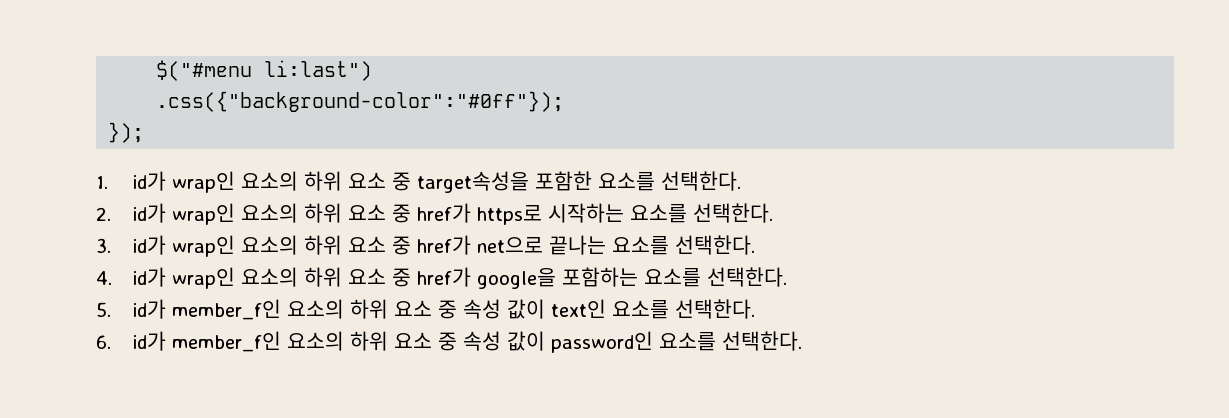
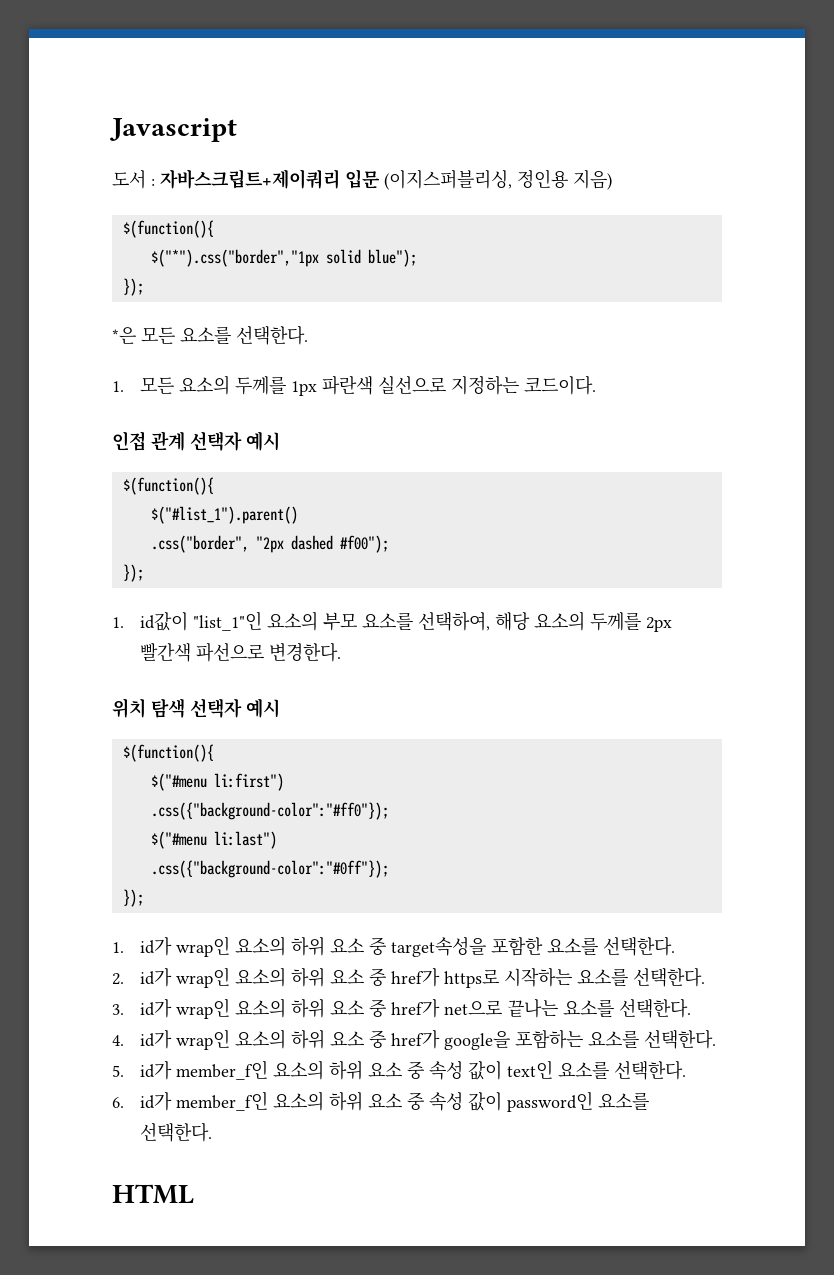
+ Javascript
+ 도서 : 자바스크립트+제이쿼리 입문 (이지스퍼블리싱, 정인용 지음)
+ $(function(){
+ $("*").css("border","1px solid blue");
+ });
+ *은 모든 요소를 선택한다.
+ 1. 모든 요소의 두께를 1px 파란색 실선으로 지정하는 코드이다.
+ 인접 관계 선택자 예시
+ $(function(){
+ $("#list_1").parent()
+ .css("border", "2px dashed #f00");
+ });
+ 1. id값이 "list_1"인 요소의 부모 요소를 선택하여, 해당 요소의 두께를 2px 빨간색 파선으로 변경한다.
+ 위치 탐색 선택자 예시
+ $(function(){
+ $("#menu li:first")
+ .css({"background-color":"#ff0"});
+ HTML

::::::::

EXERCISE INSTRUCTIONS: For the entries above, count the lines that contain the string "border", and state that number without further comment.

ANSWER AREA: 2